“Hey, Sean,” a low voice says from behind me. I turn to see Scarlett, a pale-skinned, befreckled dancer that I like very much. Her hair matches her name, by the way. Everywhere.
I give her a slow smile. “Hey yourself.”
She’s wearing a silk robe, but she lets the middle gape open as she walks toward me and presses her hands flat to my chest.
“How about a private dance for my big boy?” she purrs.
The city lights twinkling in from outside make her look quite pretty; even so, I can’t help the way my mind wanders to this morning, to Zenny in the sunlight, to Zenny perched on the edge of the counter. To Zenny’s lush mouth and copper-ringed eyes and tiny little nose piercing. To the intoxicating mix of boldness and shyness that Zenny betrays every time she speaks.
I can’t help the way my body follows my mind, my cock reminding me rather churlishly that it’s had no relief since my episode with Zenny this morning, that it’s had nothing but my own hand for the past two weeks.
“How about more than a private dance?” I say, taking Scarlett’s elbow and leading her back to the hallway that leads to the private rooms. “I need to relieve some tension.”
“It’s extra,” Scarlett tells me, looking pleased. “But for you, I’ll throw in a discount.”
We go inside the private room, and Scarlett pushes me onto a small couch, crawling into my lap and tugging at my tie, and I breathe a sigh of relief that has nothing to do with the fact that my neglected cock will soon be getting the attention it needs. (Well, almost nothing to do with it.)
No, I’m relieved because things are back to normal now, after this crazy day. I’ve figured out a way to avoid Zenny, to keep Valdman happy, to keep my promise to Elijah, and now I’m exactly where I should be—relaxing with a glass of scotch and waiting for a warm mouth to make me feel better.

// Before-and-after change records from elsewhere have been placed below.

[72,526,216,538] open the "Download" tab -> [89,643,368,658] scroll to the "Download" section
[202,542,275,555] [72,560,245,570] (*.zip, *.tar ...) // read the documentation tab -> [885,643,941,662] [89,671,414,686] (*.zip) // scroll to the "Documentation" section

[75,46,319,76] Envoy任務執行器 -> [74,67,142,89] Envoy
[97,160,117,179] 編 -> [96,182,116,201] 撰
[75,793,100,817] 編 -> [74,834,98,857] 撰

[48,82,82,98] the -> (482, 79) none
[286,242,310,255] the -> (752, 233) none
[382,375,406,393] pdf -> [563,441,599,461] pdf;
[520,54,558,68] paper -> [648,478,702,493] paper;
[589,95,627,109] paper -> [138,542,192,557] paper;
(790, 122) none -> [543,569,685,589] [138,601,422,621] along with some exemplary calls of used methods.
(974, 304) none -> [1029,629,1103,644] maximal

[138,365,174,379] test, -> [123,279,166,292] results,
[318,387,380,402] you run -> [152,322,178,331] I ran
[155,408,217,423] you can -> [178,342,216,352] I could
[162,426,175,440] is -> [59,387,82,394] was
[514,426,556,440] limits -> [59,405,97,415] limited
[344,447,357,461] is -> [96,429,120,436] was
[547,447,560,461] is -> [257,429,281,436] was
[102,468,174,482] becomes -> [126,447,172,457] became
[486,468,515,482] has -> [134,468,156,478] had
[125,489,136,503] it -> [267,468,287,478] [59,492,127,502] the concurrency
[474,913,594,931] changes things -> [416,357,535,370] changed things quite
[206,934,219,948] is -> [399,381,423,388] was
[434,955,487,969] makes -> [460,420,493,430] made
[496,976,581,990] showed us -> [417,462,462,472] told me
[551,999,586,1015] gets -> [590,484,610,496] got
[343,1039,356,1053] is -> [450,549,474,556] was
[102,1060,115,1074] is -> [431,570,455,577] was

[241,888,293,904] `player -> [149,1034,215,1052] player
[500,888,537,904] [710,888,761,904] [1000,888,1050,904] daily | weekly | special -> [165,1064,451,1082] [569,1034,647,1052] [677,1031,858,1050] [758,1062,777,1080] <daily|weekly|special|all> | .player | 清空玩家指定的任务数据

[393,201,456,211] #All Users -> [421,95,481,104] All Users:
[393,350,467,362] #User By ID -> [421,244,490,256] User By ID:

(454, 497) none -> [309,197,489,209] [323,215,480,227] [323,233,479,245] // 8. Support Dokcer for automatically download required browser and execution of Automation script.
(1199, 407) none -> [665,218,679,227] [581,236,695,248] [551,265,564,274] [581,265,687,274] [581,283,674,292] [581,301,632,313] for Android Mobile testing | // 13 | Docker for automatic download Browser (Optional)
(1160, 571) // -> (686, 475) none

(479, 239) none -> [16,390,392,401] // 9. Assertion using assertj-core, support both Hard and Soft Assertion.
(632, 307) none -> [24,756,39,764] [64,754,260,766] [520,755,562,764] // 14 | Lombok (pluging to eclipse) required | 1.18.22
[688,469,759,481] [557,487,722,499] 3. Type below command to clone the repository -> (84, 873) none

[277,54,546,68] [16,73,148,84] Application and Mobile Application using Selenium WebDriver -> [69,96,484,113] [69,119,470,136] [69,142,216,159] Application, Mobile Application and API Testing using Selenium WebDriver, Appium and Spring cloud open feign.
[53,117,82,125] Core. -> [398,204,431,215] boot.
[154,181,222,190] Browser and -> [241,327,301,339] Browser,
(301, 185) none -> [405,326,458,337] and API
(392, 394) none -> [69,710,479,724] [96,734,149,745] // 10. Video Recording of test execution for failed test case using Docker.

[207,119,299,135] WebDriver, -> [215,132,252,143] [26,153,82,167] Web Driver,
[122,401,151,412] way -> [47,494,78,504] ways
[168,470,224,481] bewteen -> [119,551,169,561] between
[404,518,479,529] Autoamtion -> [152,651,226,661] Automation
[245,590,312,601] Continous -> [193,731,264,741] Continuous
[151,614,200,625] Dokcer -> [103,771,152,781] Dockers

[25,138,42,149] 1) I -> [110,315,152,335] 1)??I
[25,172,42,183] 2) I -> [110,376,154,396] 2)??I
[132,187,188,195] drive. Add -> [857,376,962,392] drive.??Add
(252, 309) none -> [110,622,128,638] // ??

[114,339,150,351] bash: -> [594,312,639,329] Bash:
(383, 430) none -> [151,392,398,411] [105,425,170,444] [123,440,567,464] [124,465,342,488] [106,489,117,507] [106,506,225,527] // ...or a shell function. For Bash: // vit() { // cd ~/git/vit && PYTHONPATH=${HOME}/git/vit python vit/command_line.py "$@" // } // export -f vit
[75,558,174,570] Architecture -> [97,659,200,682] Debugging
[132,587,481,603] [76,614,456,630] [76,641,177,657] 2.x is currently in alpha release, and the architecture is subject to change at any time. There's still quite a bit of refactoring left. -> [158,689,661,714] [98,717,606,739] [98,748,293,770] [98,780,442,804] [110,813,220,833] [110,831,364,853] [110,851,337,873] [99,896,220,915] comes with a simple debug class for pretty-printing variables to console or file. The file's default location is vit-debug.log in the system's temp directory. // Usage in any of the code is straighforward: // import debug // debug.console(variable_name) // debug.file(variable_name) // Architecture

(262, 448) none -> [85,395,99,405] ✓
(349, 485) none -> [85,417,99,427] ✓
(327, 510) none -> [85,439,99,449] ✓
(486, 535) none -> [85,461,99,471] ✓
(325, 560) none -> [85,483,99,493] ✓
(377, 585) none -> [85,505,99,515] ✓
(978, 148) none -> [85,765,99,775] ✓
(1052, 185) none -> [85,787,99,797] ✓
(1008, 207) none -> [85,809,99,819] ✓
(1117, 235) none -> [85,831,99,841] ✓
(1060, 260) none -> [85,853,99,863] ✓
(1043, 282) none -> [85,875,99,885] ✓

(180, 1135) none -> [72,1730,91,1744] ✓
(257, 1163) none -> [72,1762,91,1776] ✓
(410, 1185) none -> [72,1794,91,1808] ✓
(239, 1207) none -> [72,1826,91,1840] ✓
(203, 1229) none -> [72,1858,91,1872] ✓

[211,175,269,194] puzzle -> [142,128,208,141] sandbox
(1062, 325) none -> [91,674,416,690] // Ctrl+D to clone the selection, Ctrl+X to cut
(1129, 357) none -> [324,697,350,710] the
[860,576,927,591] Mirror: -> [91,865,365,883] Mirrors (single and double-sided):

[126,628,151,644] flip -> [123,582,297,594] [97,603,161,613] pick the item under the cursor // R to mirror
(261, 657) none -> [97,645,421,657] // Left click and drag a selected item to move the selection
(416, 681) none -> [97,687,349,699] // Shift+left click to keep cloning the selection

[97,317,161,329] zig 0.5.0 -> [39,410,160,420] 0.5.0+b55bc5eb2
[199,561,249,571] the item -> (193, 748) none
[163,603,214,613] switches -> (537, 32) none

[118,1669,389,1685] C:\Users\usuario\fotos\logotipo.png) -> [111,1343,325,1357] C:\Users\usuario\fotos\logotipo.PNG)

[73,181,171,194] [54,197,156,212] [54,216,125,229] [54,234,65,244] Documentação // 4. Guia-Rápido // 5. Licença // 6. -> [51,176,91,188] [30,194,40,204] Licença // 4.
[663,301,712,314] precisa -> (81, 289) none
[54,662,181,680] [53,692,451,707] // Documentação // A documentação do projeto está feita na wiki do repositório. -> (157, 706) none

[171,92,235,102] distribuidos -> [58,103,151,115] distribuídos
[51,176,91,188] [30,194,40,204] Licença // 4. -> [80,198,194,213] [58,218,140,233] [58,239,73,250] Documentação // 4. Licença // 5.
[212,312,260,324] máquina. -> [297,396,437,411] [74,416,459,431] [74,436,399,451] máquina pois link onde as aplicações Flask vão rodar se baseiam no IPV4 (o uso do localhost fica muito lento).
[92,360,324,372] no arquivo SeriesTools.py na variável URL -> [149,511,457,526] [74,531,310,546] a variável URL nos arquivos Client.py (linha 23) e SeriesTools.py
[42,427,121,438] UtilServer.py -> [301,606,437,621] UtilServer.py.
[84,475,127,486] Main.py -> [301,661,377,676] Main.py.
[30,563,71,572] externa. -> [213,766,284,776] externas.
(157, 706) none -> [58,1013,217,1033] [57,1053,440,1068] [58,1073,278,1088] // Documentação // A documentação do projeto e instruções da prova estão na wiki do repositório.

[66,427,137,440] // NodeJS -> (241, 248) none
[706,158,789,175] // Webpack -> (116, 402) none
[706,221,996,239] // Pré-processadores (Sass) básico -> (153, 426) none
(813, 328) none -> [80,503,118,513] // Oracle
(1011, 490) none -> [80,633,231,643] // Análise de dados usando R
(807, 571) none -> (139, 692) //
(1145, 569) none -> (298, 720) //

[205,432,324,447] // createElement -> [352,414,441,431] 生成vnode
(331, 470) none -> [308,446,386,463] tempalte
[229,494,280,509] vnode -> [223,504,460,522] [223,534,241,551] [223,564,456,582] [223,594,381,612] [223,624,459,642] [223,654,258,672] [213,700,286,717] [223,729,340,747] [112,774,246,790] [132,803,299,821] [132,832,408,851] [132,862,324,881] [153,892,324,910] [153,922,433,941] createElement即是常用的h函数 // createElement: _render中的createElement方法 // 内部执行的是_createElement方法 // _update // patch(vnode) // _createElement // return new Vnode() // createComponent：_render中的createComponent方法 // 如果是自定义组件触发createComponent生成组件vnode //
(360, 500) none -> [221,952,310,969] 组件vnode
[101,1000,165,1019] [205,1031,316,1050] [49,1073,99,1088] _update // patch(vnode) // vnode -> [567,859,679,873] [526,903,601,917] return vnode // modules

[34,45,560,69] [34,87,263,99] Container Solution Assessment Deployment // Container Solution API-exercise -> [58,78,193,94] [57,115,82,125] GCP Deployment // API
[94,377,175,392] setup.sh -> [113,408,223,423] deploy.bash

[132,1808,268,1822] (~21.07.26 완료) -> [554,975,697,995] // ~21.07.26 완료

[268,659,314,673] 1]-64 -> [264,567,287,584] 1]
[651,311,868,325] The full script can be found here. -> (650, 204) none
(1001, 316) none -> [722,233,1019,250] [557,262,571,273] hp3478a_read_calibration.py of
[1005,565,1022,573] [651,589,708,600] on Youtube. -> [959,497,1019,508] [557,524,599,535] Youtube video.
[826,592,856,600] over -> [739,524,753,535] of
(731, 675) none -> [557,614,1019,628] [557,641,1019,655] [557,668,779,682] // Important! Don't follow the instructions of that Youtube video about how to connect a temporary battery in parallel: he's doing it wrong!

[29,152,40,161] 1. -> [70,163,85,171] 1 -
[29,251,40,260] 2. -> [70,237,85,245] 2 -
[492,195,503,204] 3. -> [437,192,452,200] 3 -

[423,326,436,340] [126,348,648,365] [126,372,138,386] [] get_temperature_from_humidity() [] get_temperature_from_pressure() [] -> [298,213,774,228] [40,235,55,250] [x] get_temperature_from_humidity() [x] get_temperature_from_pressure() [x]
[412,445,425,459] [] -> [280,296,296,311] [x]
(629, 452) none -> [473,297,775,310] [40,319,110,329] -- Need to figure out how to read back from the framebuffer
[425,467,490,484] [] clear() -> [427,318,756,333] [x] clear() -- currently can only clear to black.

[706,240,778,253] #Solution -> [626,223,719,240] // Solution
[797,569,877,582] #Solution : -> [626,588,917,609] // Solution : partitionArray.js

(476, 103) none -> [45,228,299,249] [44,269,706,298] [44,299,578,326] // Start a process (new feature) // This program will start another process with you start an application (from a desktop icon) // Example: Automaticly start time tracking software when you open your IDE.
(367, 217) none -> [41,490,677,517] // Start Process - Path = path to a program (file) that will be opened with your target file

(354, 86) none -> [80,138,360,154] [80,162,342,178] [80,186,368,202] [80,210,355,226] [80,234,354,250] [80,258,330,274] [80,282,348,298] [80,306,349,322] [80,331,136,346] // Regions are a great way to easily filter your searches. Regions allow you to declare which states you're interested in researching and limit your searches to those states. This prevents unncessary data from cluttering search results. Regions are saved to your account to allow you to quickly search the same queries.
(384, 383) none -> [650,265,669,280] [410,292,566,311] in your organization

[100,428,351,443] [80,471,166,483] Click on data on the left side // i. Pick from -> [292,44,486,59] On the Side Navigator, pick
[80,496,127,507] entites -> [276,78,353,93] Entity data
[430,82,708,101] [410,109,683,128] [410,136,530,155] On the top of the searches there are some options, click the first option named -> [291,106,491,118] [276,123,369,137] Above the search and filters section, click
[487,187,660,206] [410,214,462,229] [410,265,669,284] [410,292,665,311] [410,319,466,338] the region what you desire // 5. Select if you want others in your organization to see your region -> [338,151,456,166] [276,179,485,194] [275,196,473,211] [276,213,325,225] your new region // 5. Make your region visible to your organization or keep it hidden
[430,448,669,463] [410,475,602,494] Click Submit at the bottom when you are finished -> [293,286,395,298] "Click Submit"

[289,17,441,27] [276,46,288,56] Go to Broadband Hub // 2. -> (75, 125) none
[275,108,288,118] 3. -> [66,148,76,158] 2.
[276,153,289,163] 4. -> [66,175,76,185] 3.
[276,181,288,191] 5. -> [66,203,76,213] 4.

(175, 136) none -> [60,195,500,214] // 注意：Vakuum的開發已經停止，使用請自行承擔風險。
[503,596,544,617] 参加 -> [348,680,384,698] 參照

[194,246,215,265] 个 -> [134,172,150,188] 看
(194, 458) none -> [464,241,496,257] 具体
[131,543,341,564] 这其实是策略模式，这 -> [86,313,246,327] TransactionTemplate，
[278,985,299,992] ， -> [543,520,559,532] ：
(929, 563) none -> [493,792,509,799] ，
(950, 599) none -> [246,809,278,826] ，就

I’m a fixer. I fixed the problem, and now I’m done and I can stop thinking about it.
About her.
Chapter Seven
Except I can’t stop thinking about her.
I can’t stop thinking about her as Scarlett kneels between my legs and makes me feel good. I can’t stop thinking about her as I go back to my penthouse and clean up the dishes Aiden left in my sink. I can’t stop thinking about her as I shower and fall asleep, and then the next day when I go into the office and after, when I help my mom get discharged from the hospital. And the day after that.
And I especially can’t stop thinking about her as I sit in my mother’s infusion room, reading aloud the most recent Wakefield Saga novel, In the Arms of the Disgraced Duke.
“‘And what about my dowry?’” I read. “‘I suppose that means nothing to you?’”
“‘It’s meant nothing since the day I first laid eyes on you,’” I continue, adopting the disgraced duke’s deep baritone. Or at least the deep baritone I presume a disgraced duke would have.
“‘Which day would that be, my grace?’” I say in the young Eleanor Wakefield’s voice. “‘The day I was born and my father promised me to you in order to satisfy his debts with your family? Or the night you first saw me as a grown woman at my coming out?’”
“‘I don’t suppose you’
d believe me if I told you both?’” I read as the duke.
“He’s lying,” the oncology nurse says. “He didn’t think of her as anything but a cash cow until the party at Almack’s.”
“No, no,” Emmett says from the recliner next to Mom. He adjusts the blanket around his legs and sticks up a pale, knobby finger to emphasize his raspy words. “His feelings about her were always complicated, because here was this girl he was betrothed to, but she was too young to do anything but ignore for so many years. But then he lost everything and saw her again in the same week—”
“I think he always felt like he could love her, money aside,” my mom interrupts, waving her bottle of Mountain Dew, “but he didn’t want to fuck her until the party.”
“Mom.”
“What? It’s true.”
“I know it’s true, but—” I make a gesture around the infusion room, where the ten or so people inside are all my mom’s age or older. “We’re in public. And you know…” I lower my voice to a discreet whisper “…the aged.”
“Son, I fought in Vietnam,” Emmett rumbled. “You think I haven’t heard the word fuck before?”
“It’s in the book,” the nurse adds. “I think the duke even says something along the lines of, ‘I want to fuck her right here on the balcony, dowry be damned.’”
“Sean, look at me,” my mother says, and I look at Carolyn Bell. At her slightly-too-wide mouth and her dimples—just like all of my brothers and I have. At the smooth, barely wrinkled lines of her face, rendered unearthly and strange by her lack of eyebrows and eyelashes. At the silk scarf wrapped around what used to be thick chestnut hair and now is nothing but scalp.